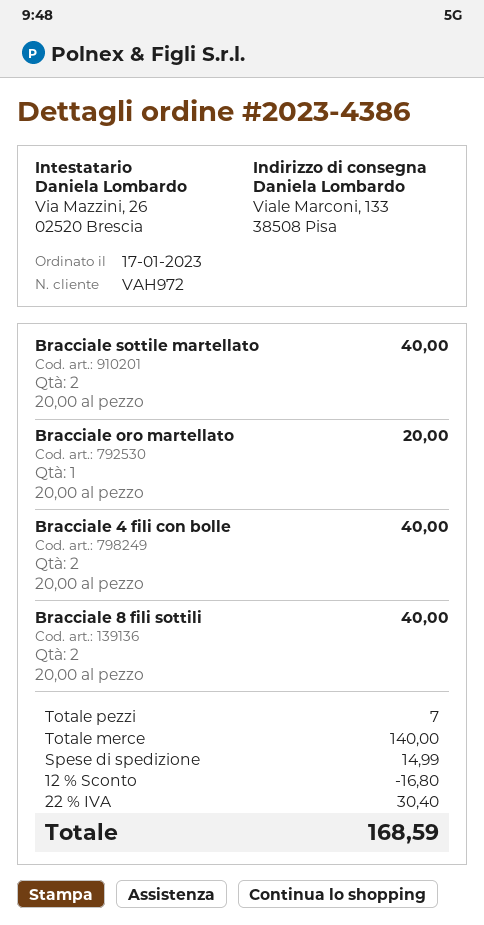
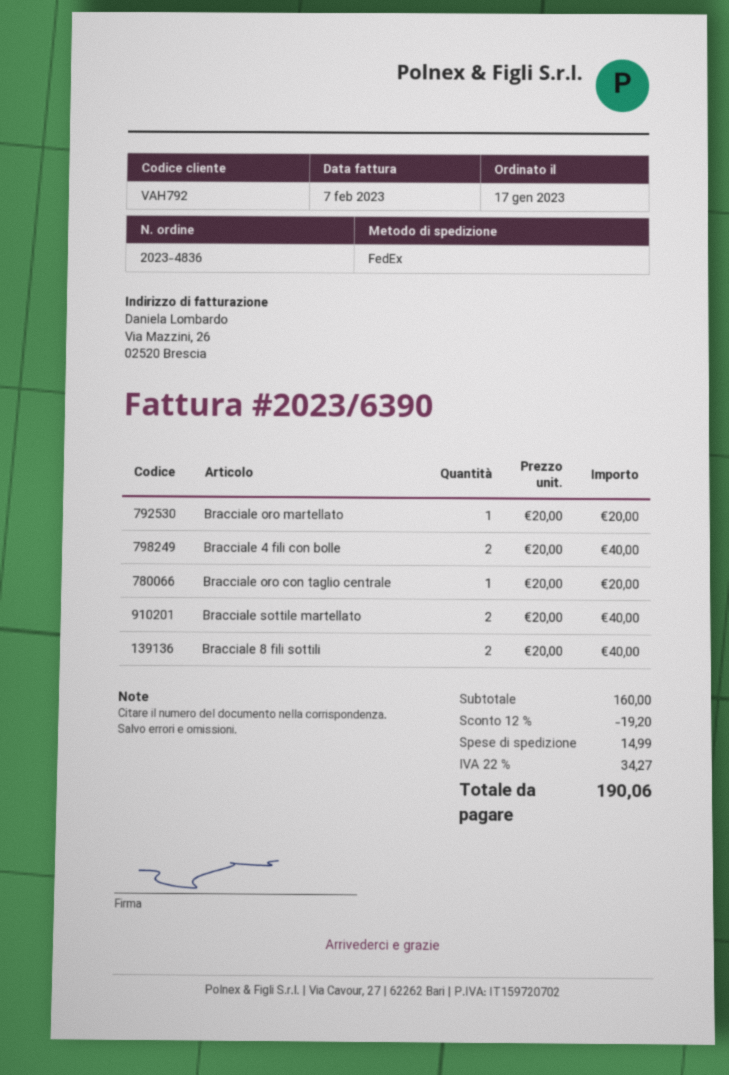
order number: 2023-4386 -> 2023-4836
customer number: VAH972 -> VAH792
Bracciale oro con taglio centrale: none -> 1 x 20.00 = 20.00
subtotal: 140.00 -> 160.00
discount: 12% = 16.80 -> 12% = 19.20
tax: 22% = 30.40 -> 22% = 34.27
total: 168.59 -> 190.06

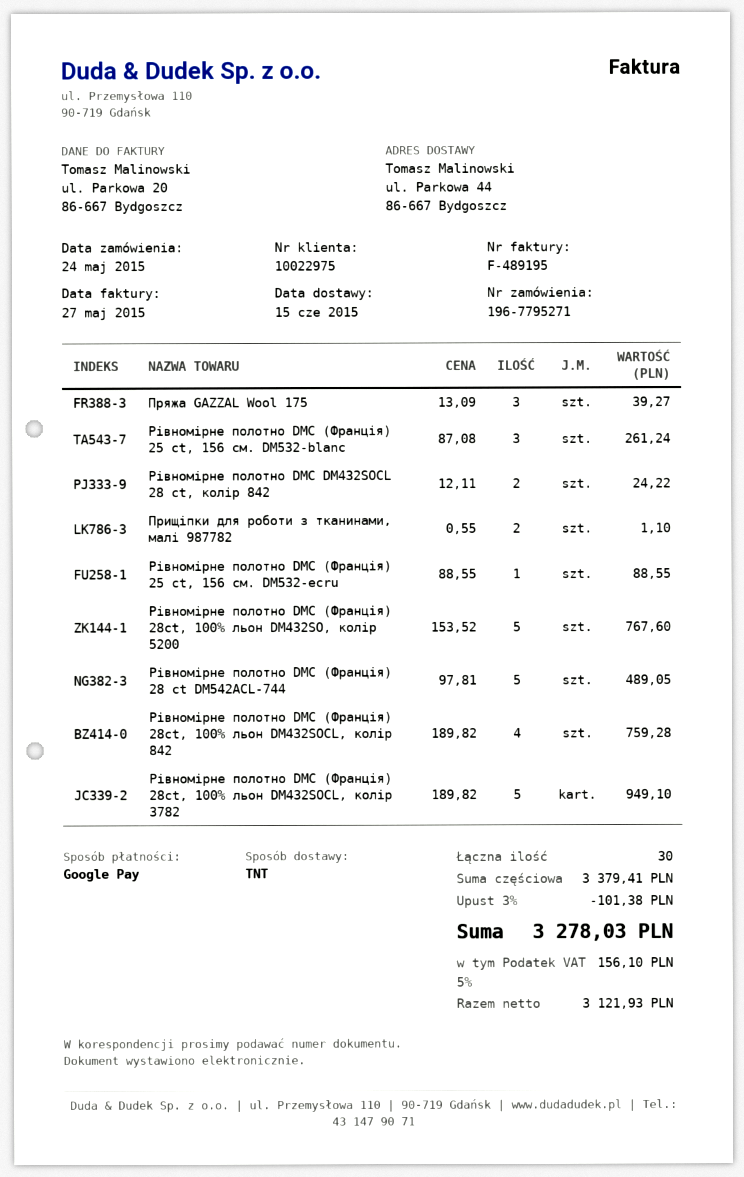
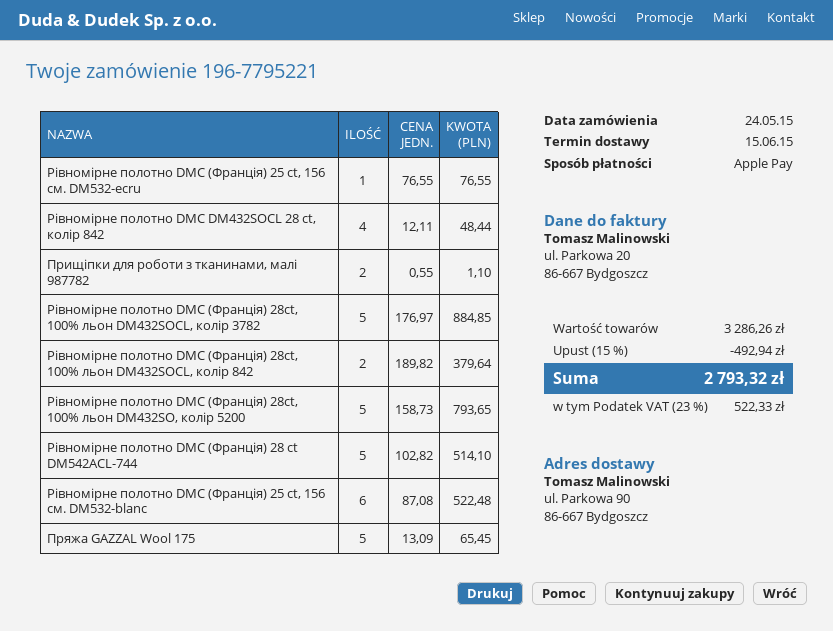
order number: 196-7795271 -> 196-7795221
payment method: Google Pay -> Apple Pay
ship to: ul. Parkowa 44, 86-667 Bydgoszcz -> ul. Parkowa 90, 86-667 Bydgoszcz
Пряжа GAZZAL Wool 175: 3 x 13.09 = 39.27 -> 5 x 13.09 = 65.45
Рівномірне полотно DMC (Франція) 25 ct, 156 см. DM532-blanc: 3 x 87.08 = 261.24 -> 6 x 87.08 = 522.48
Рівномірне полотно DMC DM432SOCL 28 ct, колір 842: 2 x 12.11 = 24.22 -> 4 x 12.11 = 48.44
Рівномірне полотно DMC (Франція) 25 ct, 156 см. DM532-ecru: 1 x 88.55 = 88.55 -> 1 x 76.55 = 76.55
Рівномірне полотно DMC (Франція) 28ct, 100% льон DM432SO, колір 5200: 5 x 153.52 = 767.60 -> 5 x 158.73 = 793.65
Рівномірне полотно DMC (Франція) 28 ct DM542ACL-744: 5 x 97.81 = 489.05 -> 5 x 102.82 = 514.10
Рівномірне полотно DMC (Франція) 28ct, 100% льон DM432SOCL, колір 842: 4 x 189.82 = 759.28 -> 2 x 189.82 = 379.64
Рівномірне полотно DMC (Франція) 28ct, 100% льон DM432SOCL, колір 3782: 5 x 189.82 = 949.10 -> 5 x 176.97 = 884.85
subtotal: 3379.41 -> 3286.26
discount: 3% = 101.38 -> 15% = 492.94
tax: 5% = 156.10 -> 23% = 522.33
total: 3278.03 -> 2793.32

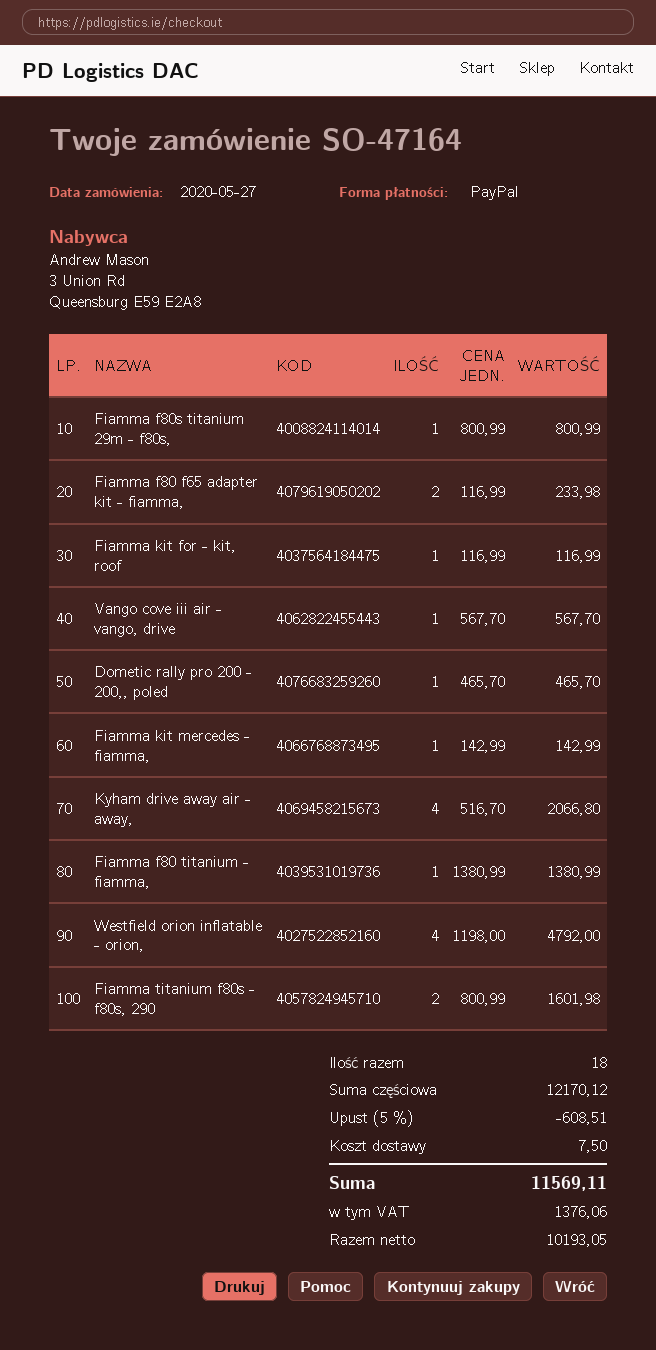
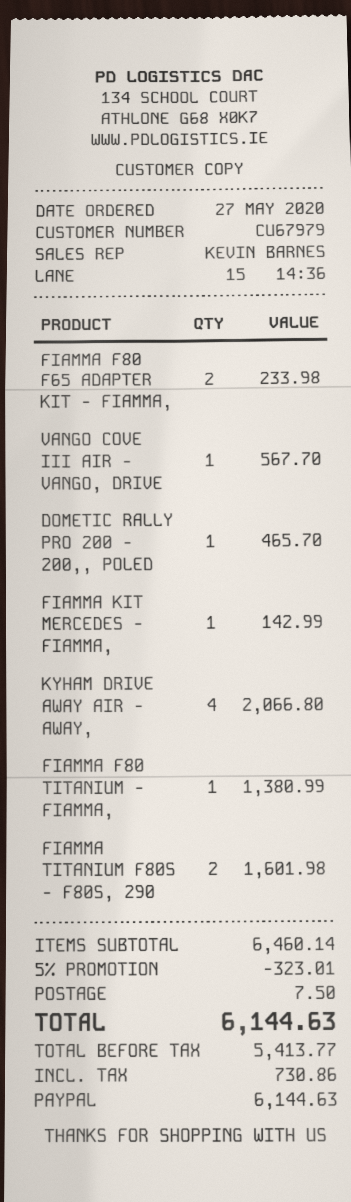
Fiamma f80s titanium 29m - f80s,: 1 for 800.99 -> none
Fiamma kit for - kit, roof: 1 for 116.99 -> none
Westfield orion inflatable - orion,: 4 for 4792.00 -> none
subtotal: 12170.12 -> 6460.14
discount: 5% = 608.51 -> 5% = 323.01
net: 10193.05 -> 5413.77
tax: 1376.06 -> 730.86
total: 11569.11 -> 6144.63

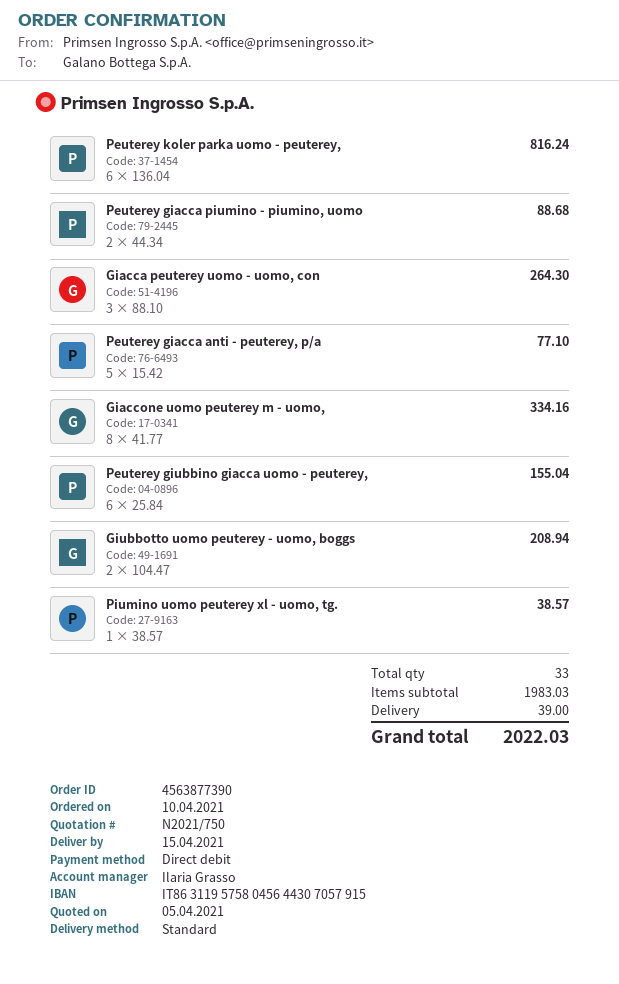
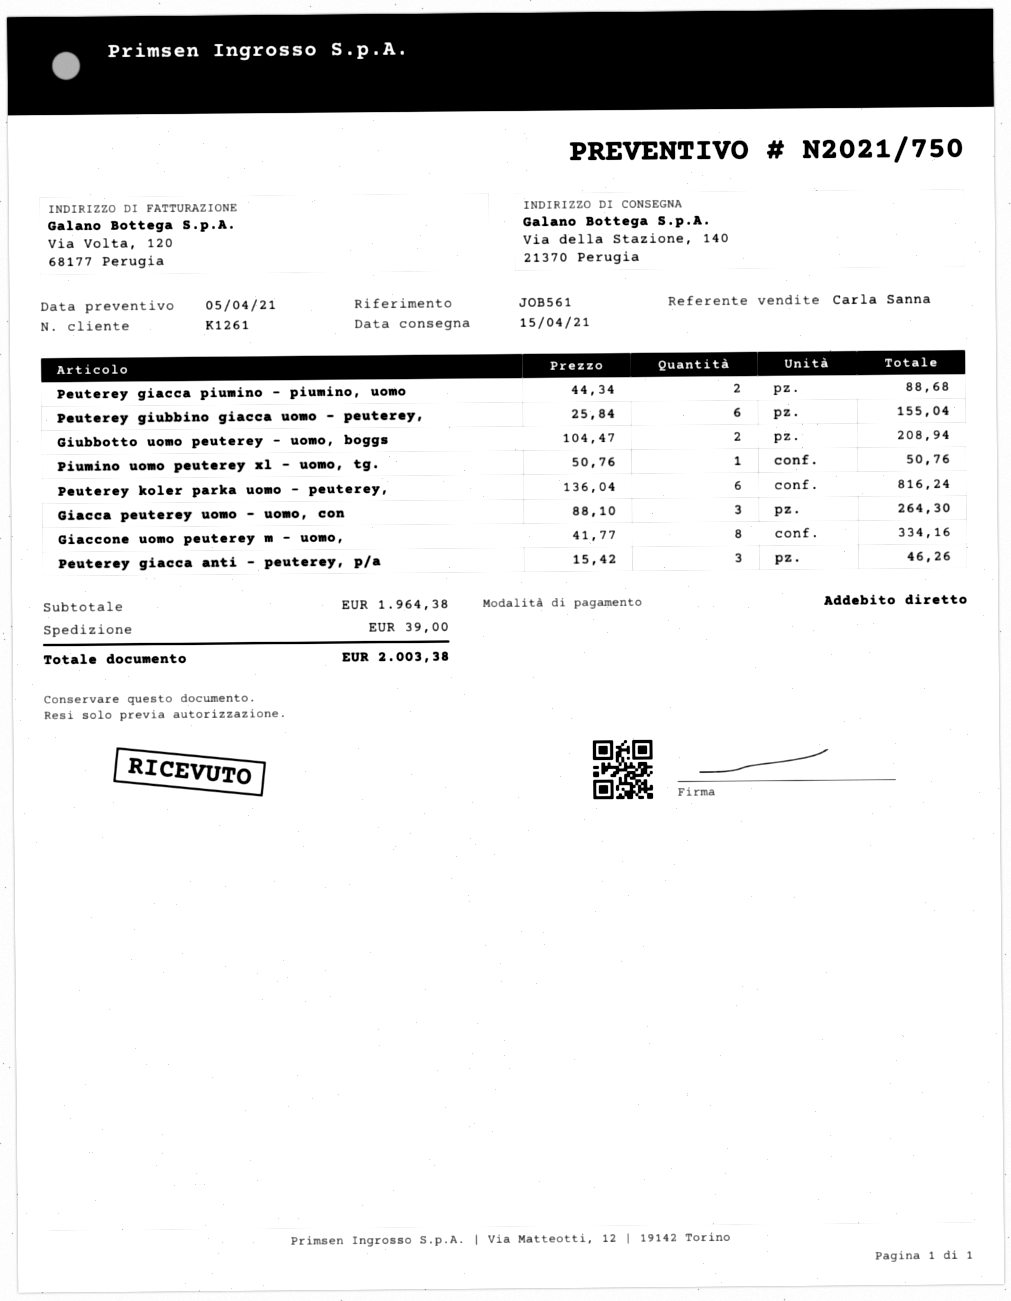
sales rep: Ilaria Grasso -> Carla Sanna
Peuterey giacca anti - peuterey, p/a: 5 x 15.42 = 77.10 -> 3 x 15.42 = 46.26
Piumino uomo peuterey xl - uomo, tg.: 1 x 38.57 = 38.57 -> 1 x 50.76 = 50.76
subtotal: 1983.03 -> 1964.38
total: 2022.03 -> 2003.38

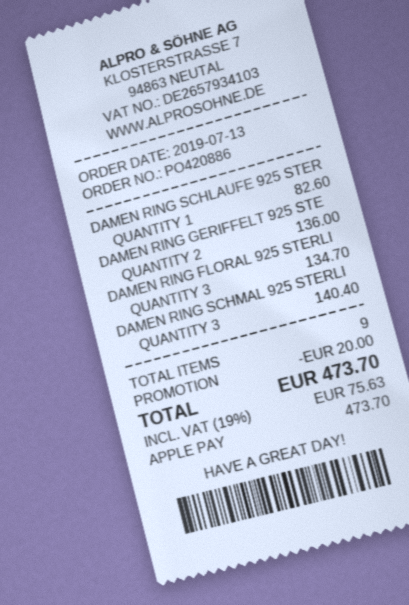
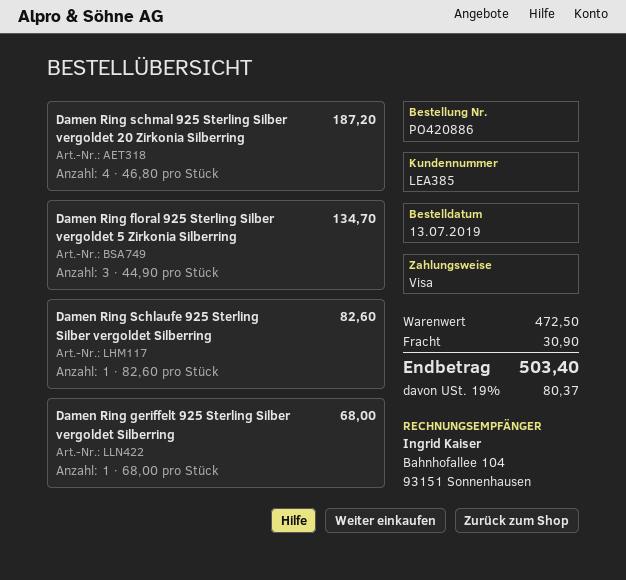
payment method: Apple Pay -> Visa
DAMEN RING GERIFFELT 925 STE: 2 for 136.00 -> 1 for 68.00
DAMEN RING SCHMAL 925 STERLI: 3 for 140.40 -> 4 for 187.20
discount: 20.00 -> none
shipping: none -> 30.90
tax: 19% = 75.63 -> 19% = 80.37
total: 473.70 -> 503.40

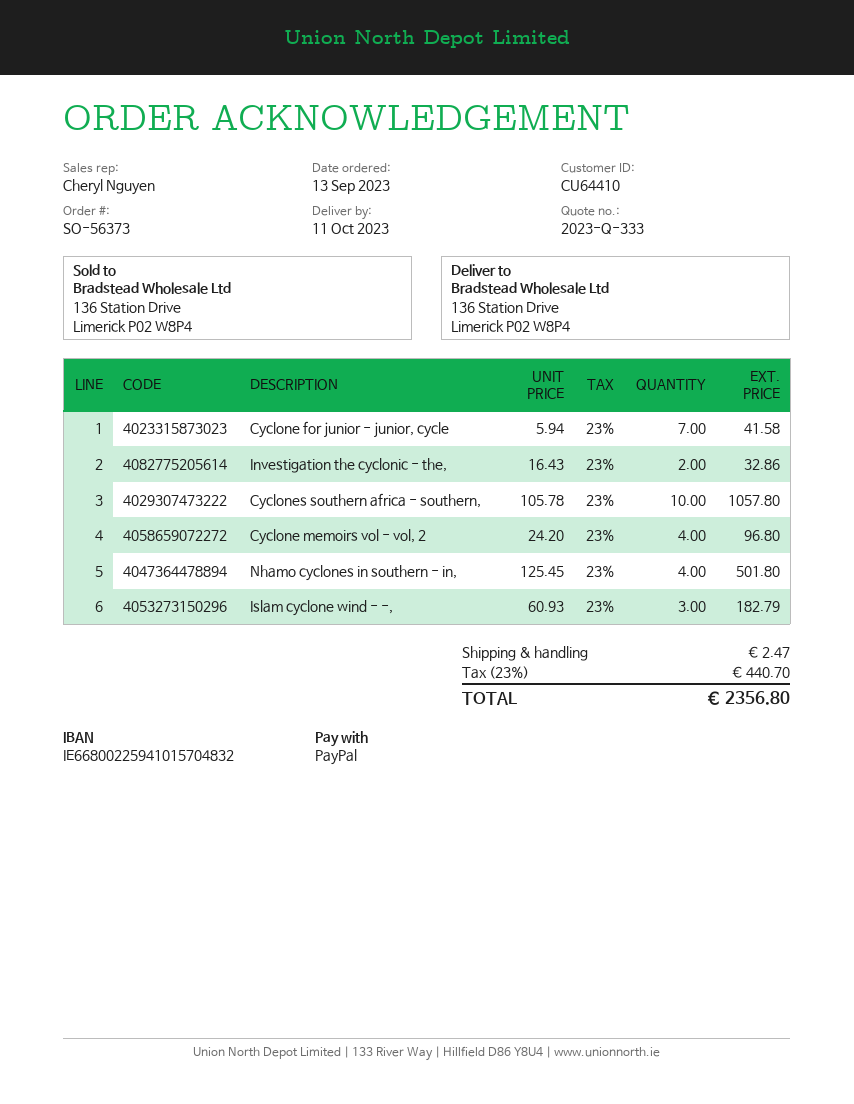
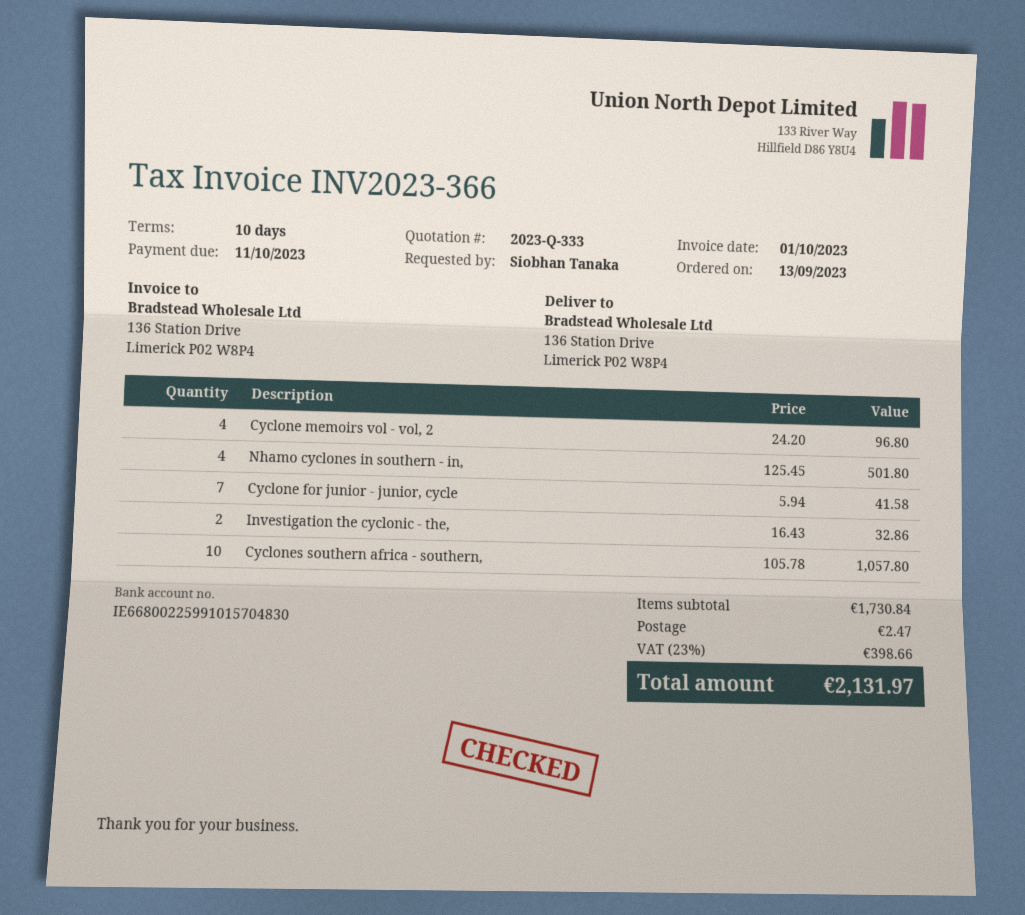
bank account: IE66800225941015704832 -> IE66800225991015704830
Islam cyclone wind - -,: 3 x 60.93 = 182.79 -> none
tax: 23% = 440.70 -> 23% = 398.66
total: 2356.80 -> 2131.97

^^^^^^^^

YOUR ASSIGNMENT
Take the lines from the one holding "Westfield orion inflatable" through the final line of the listing above and copy them exactly, both ends included, with no pictures.

RESPONSE AREA
Westfield orion inflatable - orion,: 4 for 4792.00 -> none
subtotal: 12170.12 -> 6460.14
discount: 5% = 608.51 -> 5% = 323.01
net: 10193.05 -> 5413.77
tax: 1376.06 -> 730.86
total: 11569.11 -> 6144.63

sales rep: Ilaria Grasso -> Carla Sanna
Peuterey giacca anti - peuterey, p/a: 5 x 15.42 = 77.10 -> 3 x 15.42 = 46.26
Piumino uomo peuterey xl - uomo, tg.: 1 x 38.57 = 38.57 -> 1 x 50.76 = 50.76
subtotal: 1983.03 -> 1964.38
total: 2022.03 -> 2003.38

payment method: Apple Pay -> Visa
DAMEN RING GERIFFELT 925 STE: 2 for 136.00 -> 1 for 68.00
DAMEN RING SCHMAL 925 STERLI: 3 for 140.40 -> 4 for 187.20
discount: 20.00 -> none
shipping: none -> 30.90
tax: 19% = 75.63 -> 19% = 80.37
total: 473.70 -> 503.40

bank account: IE66800225941015704832 -> IE66800225991015704830
Islam cyclone wind - -,: 3 x 60.93 = 182.79 -> none
tax: 23% = 440.70 -> 23% = 398.66
total: 2356.80 -> 2131.97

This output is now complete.